While Myrto said he is optimistic about the new companies being founded in Boston to apply artificial intelligence in fields like robotics, health care, and education, he worries a bit about entrepreneurs leaving Massachusetts to “chase capital” in places like California, New York, or Texas.
“We don’t have a very good safety net to keep the best early-stage startups from leaving us,” he said.
But exactly what “leaving us” or staying rooted in Massachusetts means in the era of Zoom is less clear for tech companies than in life sciences, where employees typically need access to expensive lab equipment and benefit more crucially from in-person collaboration.
Orkin’s startup creates “stock characters” that can be integrated into video games — like a townsperson or barkeep. The company occasionally brings employees together at a shared workspace in Worcester for meetings, but he said he’s considering new hires who live on the West Coast and in Europe.

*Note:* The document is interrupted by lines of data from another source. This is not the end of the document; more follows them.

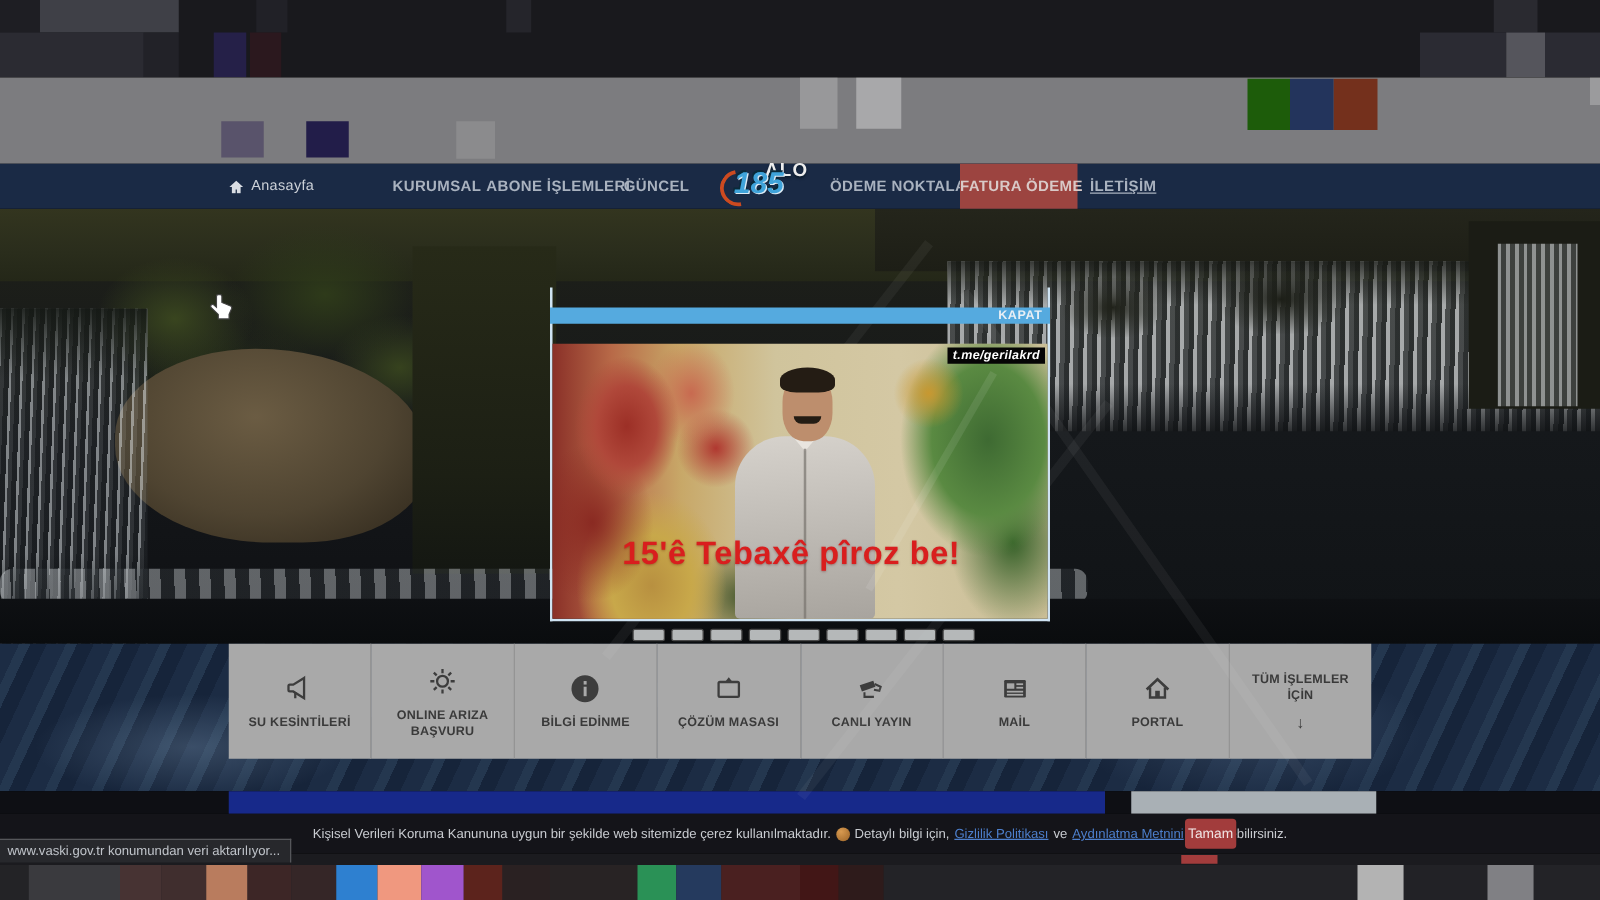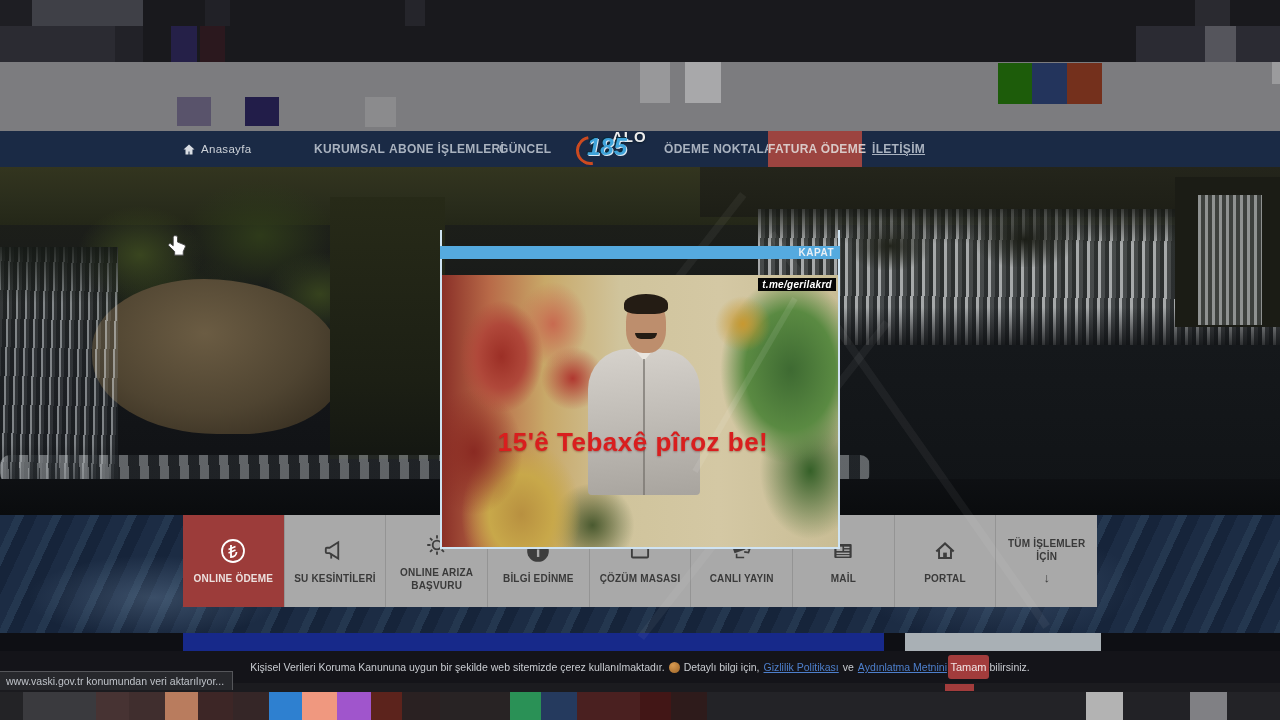--- a/index.html
+++ b/index.html
@@ -110,21 +110,21 @@
   
   #status-tooltip{left:0;top:671px;height:18px;background:#27282c;border-top:1px solid #55565a;border-right:1px solid #55565a;
      color:#bfc3c9;font-size:10.5px;line-height:18px;padding:0 8px 0 6px;white-space:nowrap;z-index:7;}
 
   
   #popup{left:440px;top:230px;width:400px;z-index:10;border-left:2px solid #cfe3f2;border-right:2px solid #cfe3f2;
      border-bottom:2px solid #cfe3f2;box-sizing:border-box;}
   #popup-header{height:13px;background:#55aadf;position:relative;margin:16px -2px;}
   #popup-close{position:absolute;right:6px;top:1px;font-size:10px;font-weight:bold;color:#e9eff5;
      letter-spacing:.5px;cursor:pointer;}
-  #popup-body{position:relative;width:396px;height:272px;overflow:hidden;cursor:pointer;background:
+  #popup-body{position:relative;width:396px;height:220px;overflow:hidden;cursor:pointer;background:
      radial-gradient(60px 80px at 15% 30%,#9c2f26 0%,#b0483a 40%,transparent 70%),
      radial-gradient(70px 90px at 8% 65%,#8a2a22 0%,transparent 70%),
      radial-gradient(50px 60px at 28% 18%,#c86a50 0%,transparent 70%),
      radial-gradient(45px 45px at 33% 38%,#b03830 0%,transparent 70%),
      radial-gradient(80px 100px at 20% 88%,#b89040 0%,#c8a84a 40%,transparent 75%),
      radial-gradient(60px 60px at 38% 92%,#4a5a30 0%,transparent 70%),
      radial-gradient(40px 40px at 76% 18%,#c89830 0%,transparent 70%),
      radial-gradient(90px 120px at 88% 35%,#3e6a32 0%,#5a8a42 50%,transparent 78%),
      radial-gradient(70px 95px at 93% 72%,#356028 0%,transparent 72%),
      linear-gradient(90deg,#8a3028 0%,#b86a48 12%,#c8a868 26%,#d0c49c 45%,#d4c8a4 70%,#c9bd95 100%);}
@@ -228,30 +228,20 @@
     <span class="dot"></span>
     <span class="dot"></span>
     <span class="dot"></span>
     <span class="dot"></span>
     <span class="dot"></span>
   </div>
 
 <div id="water-band" class="abs"></div>
 
 <div id="services" class="abs">
-  <div class="svc active">
-    <span class="ico">
-      <svg width="26" height="26" viewBox="0 0 26 26">
-          <circle cx="13" cy="13" r="11" fill="none" stroke="#fff" stroke-width="1.8"></circle>
-          <path d="M11 7v12c3.2 0 5.5-2 5.5-5" fill="none" stroke="#fff" stroke-width="1.8"></path>
-          <path d="M8.5 11.5l7-3M8.5 15l7-3" fill="none" stroke="#fff" stroke-width="1.6"></path>
-        </svg>
-    </span>
-    <span class="lbl">ONLINE ÖDEME</span>
-  </div>
   <div class="svc">
     <span class="ico">
       <svg width="26" height="26" viewBox="0 0 24 24">
           <path d="M15 4L7 9H4.5a1 1 0 00-1 1v3a1 1 0 001 1H7l8 5z" fill="none" stroke="#3d3d3d" stroke-width="1.7"></path>
           <path d="M8.5 14.5V19" fill="none" stroke="#3d3d3d" stroke-width="1.7"></path>
         </svg>
     </span>
     <span class="lbl">SU KESİNTİLERİ</span>
   </div>
   <div class="svc">

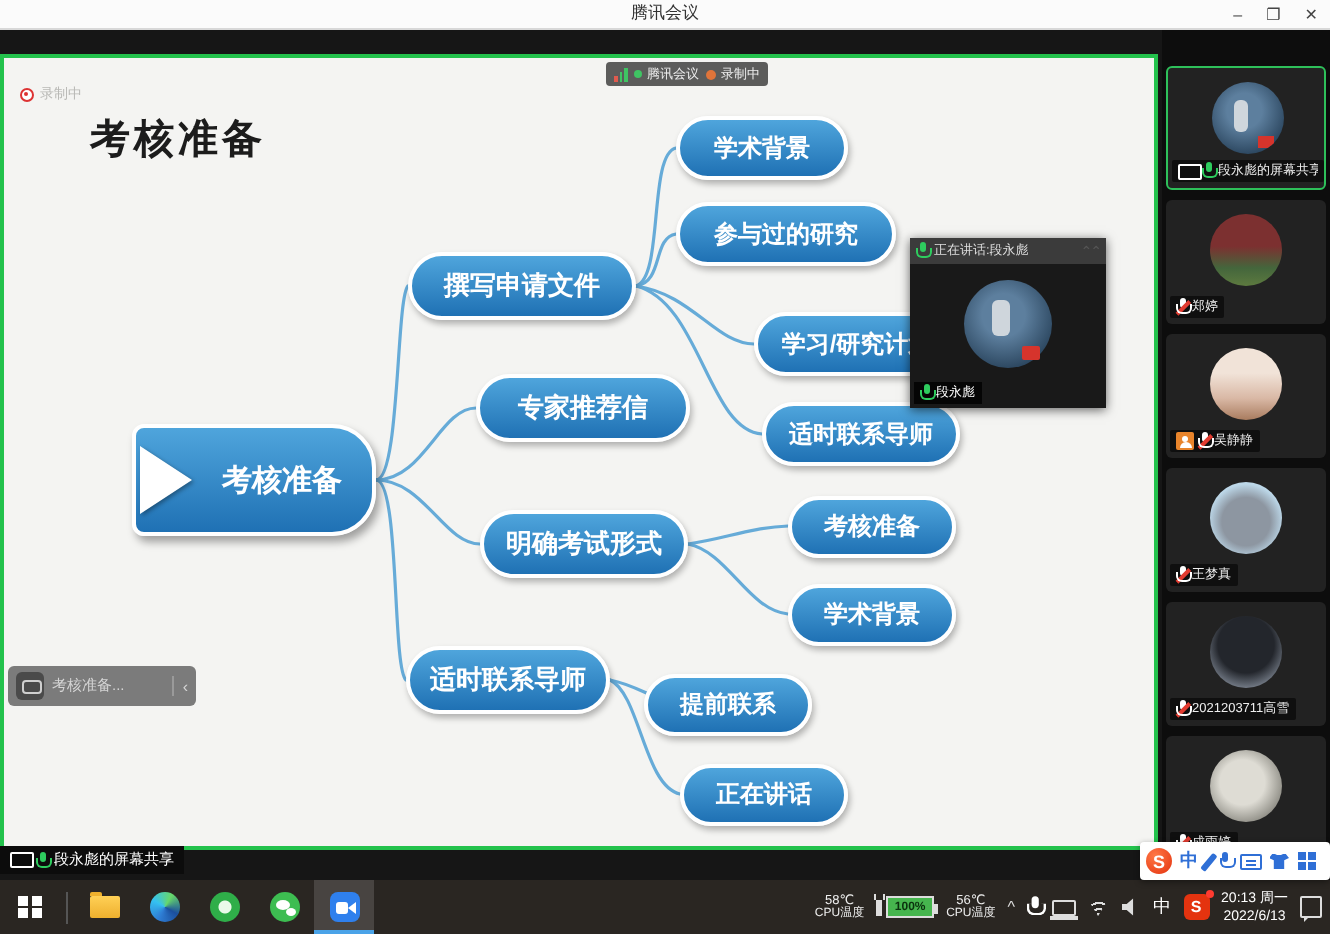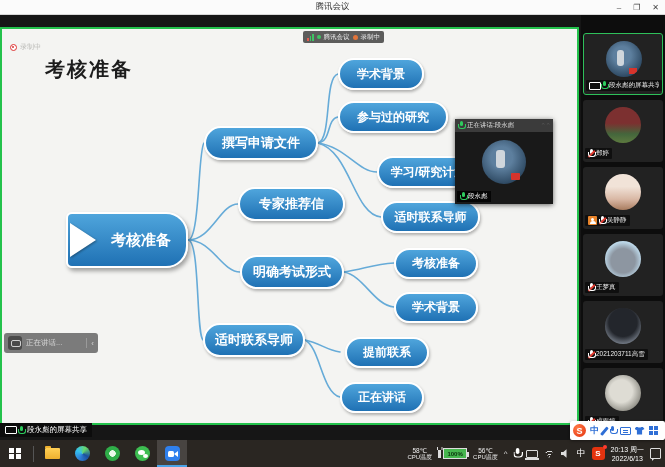--- a/index.html
+++ b/index.html
@@ -47,21 +47,21 @@
   .n-b1 { left:202px; top:97px;  width:114px; height:34px; }
   .n-b2 { left:236px; top:158px; width:107px; height:34px; }
   .n-b3 { left:238px; top:226px; width:104px; height:34px; }
   .n-b4 { left:201px; top:294px; width:102px; height:34px; }
   .n-c11 { left:336px; top:29px;  width:86px;  height:32px; }
   .n-c12 { left:336px; top:72px;  width:110px; height:32px; }
   .n-c13 { left:375px; top:127px; width:103px; height:32px; }
   .n-c14 { left:379px; top:172px; width:99px;  height:32px; }
   .n-c31 { left:392px; top:219px; width:84px;  height:31px; }
   .n-c32 { left:392px; top:263px; width:84px;  height:31px; }
-  .n-c41 { left:343px; top:308px; width:84px;  height:31px; }
+  .n-c41 { left:320px; top:308px; width:84px;  height:31px; }
   .n-c42 { left:338px; top:353px; width:84px;  height:31px; }
 
   .chat-pill { left:2px; top:304px; width:94px; height:20px; background:rgba(96,96,96,.82); border-radius:3px; display:flex; align-items:center; gap:4px; padding:0 4px; }
   .chat-ico { width:14px; height:14px; border-radius:3px; background:#4a4a4a; position:relative; flex:none; }
   .chat-ico::after { content:""; position:absolute; left:3px; top:4px; width:8px; height:5px; border:1px solid #cfcfcf; border-radius:2px; }
   .chat-pill .ph { font-size:7.5px; color:#d5d5d5; flex:1; }
   .chat-pill .div { width:1px; height:10px; background:#9a9a9a; }
   .chat-pill .arr { font-size:8px; color:#d5d5d5; }
 
   
@@ -229,21 +229,21 @@
   <div class="node lv2 n-c12">参与过的研究</div>
   <div class="node lv2 n-c13">学习/研究计划</div>
   <div class="node lv2 n-c14">适时联系导师</div>
   <div class="node lv2 n-c31">考核准备</div>
   <div class="node lv2 n-c32">学术背景</div>
   <div class="node lv2 n-c41">提前联系</div>
   <div class="node lv2 n-c42">正在讲话</div>
 
   <div class="chat-pill">
     <span class="chat-ico"></span>
-    <span class="ph">正在讲话...</span>
+    <span class="ph">考核准备...</span>
     <span class="div"></span>
     <span class="arr">‹</span>
   </div>
 </div>
 
 <div class="float-win">
   <div class="fw-head">
     <span class="mic live"></span>
     <span class="txt">正在讲话:段永彪</span>
     <span class="fw-mark">⌃⌃</span>

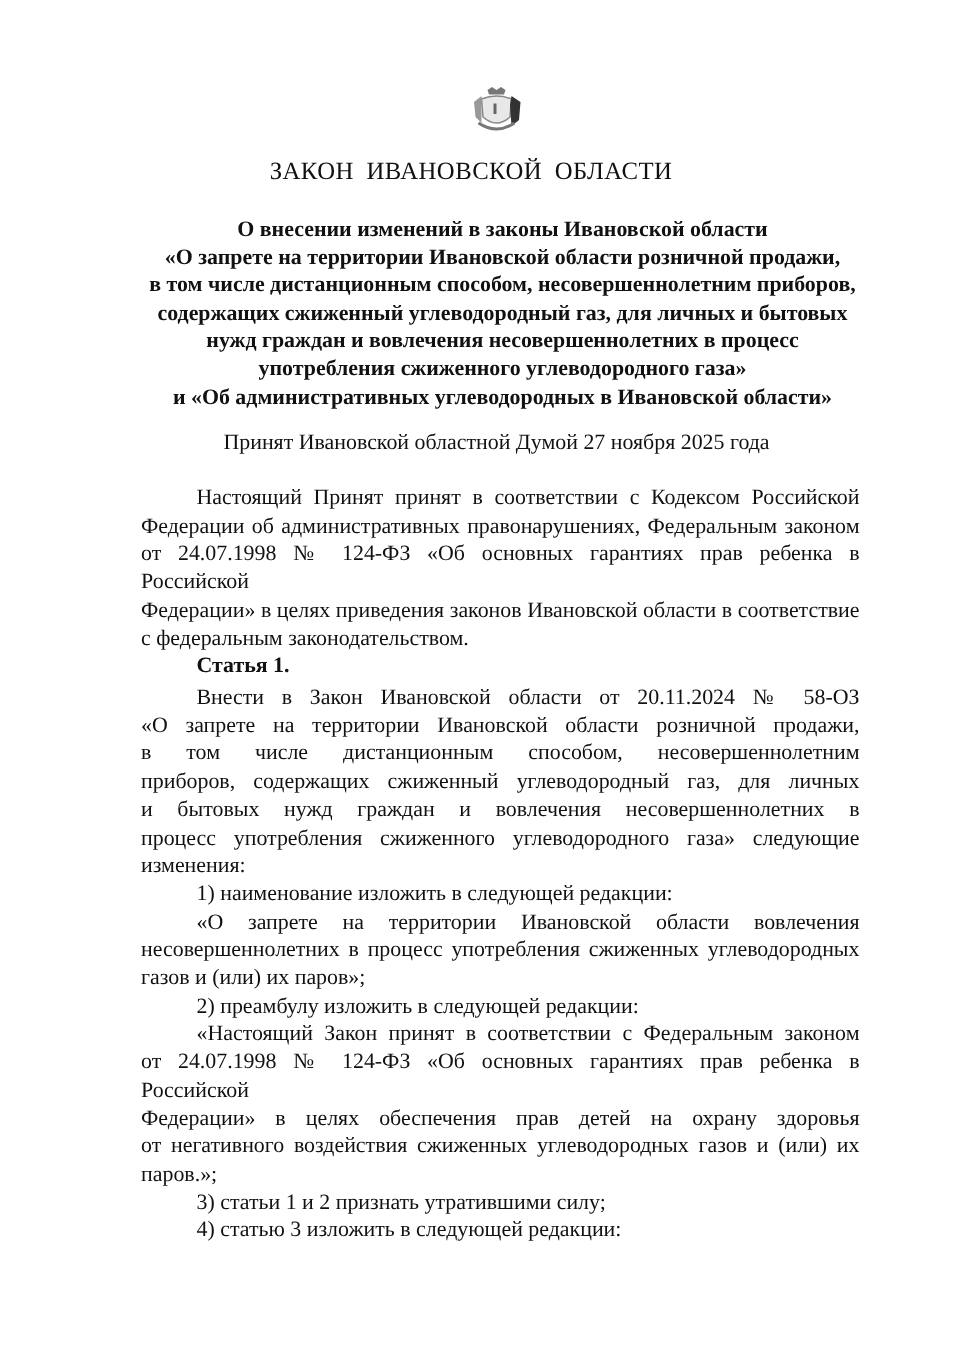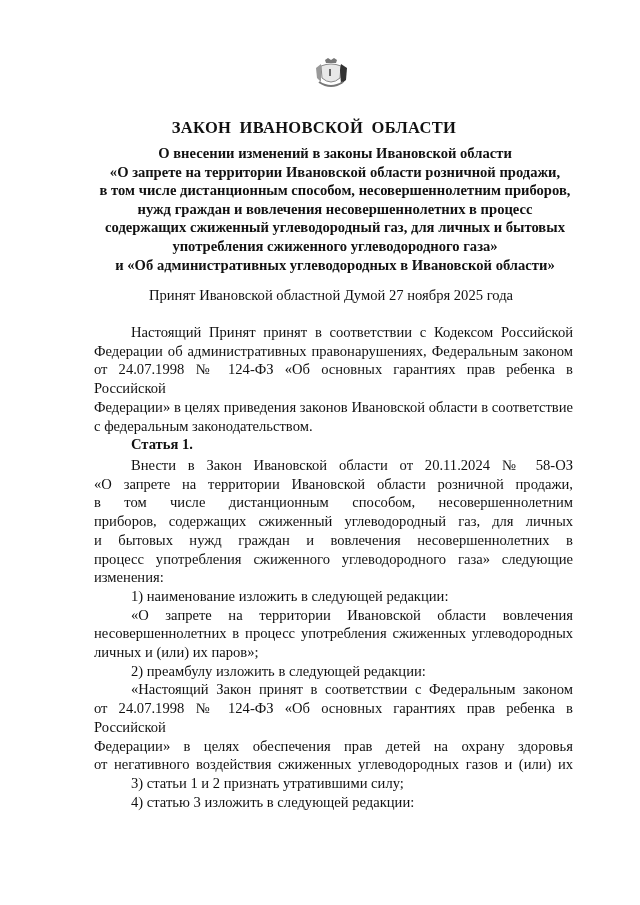--- a/index.html
+++ b/index.html
@@ -6,23 +6,22 @@
     body {
       width: 640px; height: 905px; position: relative; overflow: hidden;
       font-family: "Liberation Serif", "DejaVu Serif", serif;
       color: #111111;
     }
     .emblem {
       position: absolute; left: 313px; top: 58px; width: 36px; height: 32px;
     }
     .title {
       position: absolute; left: 0; width: 628px; top: 104px;
-      text-align: center; font-weight: bold; font-size: 16.5px; letter-spacing: 0.3px;
+      text-align: center; font-weight: normal; font-size: 16.5px; letter-spacing: 0.3px;
       word-spacing: 4px;
-      margin-top: 14px;
     }
     .subtitle {
       position: absolute; left: 60px; width: 550px; top: 144px;
       text-align: center; font-weight: bold; font-size: 14.6px; line-height: 18.6px;
     }
     .subtitle div { white-space: nowrap; }
     .adopted {
       position: absolute; left: 0; width: 662px; top: 287px;
       text-align: center; font-size: 14.6px;
     }
@@ -51,22 +50,22 @@
     <rect x="16" y="11" width="2" height="7" fill="#666"></rect>
   </svg>
 </div>
 
 <div class="title">ЗАКОН ИВАНОВСКОЙ ОБЛАСТИ</div>
 
 <div class="subtitle">
   <div>О внесении изменений в законы Ивановской области</div>
   <div>«О запрете на территории Ивановской области розничной продажи,</div>
   <div>в том числе дистанционным способом, несовершеннолетним приборов,</div>
+  <div>содержащих сжиженный углеводородный газ, для личных и бытовых</div>
   <div>нужд граждан и вовлечения несовершеннолетних в процесс</div>
-  <div>содержащих сжиженный углеводородный газ, для личных и бытовых</div>
   <div>употребления сжиженного углеводородного газа»</div>
   <div>и «Об административных углеводородных в Ивановской области»</div>
 </div>
 
 <div class="adopted">Принят Ивановской областной Думой 27 ноября 2025 года</div>
 
 <div class="para" style="top:323px;">
   <span class="line just indent">Настоящий Принят принят в соответствии с Кодексом Российской</span>
   <span class="line just">Федерации об административных правонарушениях, Федеральным законом</span>
   <span class="line just">от 24.07.1998 № 124-ФЗ «Об основных гарантиях прав ребенка в Российской</span>
@@ -81,23 +80,24 @@
   <span class="line just">«О запрете на территории Ивановской области розничной продажи,</span>
   <span class="line just">в том числе дистанционным способом, несовершеннолетним</span>
   <span class="line just">приборов, содержащих сжиженный углеводородный газ, для личных</span>
   <span class="line just">и бытовых нужд граждан и вовлечения несовершеннолетних в</span>
   <span class="line just">процесс употребления сжиженного углеводородного газа» следующие</span>
   <span class="line">изменения:</span>
 
   <span class="line indent">1) наименование изложить в следующей редакции:</span>
   <span class="line just indent">«О запрете на территории Ивановской области вовлечения</span>
   <span class="line just">несовершеннолетних в процесс употребления сжиженных углеводородных</span>
-  <span class="line">личных и (или) их паров»;</span>
+  <span class="line">газов и (или) их паров»;</span>
 
   <span class="line indent">2) преамбулу изложить в следующей редакции:</span>
   <span class="line just indent">«Настоящий Закон принят в соответствии с Федеральным законом</span>
   <span class="line just">от 24.07.1998 № 124-ФЗ «Об основных гарантиях прав ребенка в Российской</span>
   <span class="line just">Федерации» в целях обеспечения прав детей на охрану здоровья</span>
   <span class="line just">от негативного воздействия сжиженных углеводородных газов и (или) их</span>
+  <span class="line">паров.»;</span>
 
   <span class="line indent">3) статьи 1 и 2 признать утратившими силу;</span>
   <span class="line indent">4) статью 3 изложить в следующей редакции:</span>
 </div>
 
 </body></html>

Tech entrepreneur Tom Wilde said that he gave up his office lease in 2020, and while his startup, Indico Data, does rent shared space in a Boston coworking facility, “virtually no one goes there on a daily basis.” He has colleagues who live in New York, Silicon Valley, Nashville, and London; about half of his 70 employees are within driving distance of Boston.
Geography, he says, doesn’t matter much in hiring — or in raising capital.
“There was a time when you’d visit VC firms in [Silicon Valley], along Sand Hill Road, or in Waltham by the reservoir,” Wilde says. But now, fund-raising happens over a series of 30-minute Zooms. His company, which helps insurance companies clean up their data, has raised money from investors in Chicago, Philadelphia, Austin, and Boston.
In the tech industry, says venture capitalist Jean-Francois Formela of Atlas Venture, there’s always the “giant sucking sound” of California and New York pulling people there — including investors like Nabeel Hyatt of Spark Capital and Hemant Taneja of General Catalyst, who moved west to help those firms grow their offices and write checks in the Bay Area.
But in life sciences, Formela says, the metrics are overwhelming. “Boston has become the world center of biotech,” he said. ”You can’t refute it.”
There’s a healthier mix, Formela and others contend, not just of VC firms, but of academic research, young startups, public companies, and big pharma players like Pfizer, Novartis, and Takeda with branch offices here.
As that transition has happened, many local investment firms, including Atlas and Flagship Pioneering, have become more specialized. In its early days, Flagship put money into TripAdvisor, the online travel review site. These days, it’s focused on cultivating and funding new kinds of lab equipment, diagnostic tests, and drugs.
Noubar Afeyan, Flagship’s CEO, said the firm has never considered running a billboard campaign to build awareness of its brand. But, he said, the firms investing in startups and forming new companies in Boston “do compete over human talent” — the people it requires to make those companies successful.
“If we did put up billboards,” he said, “it would be for people.”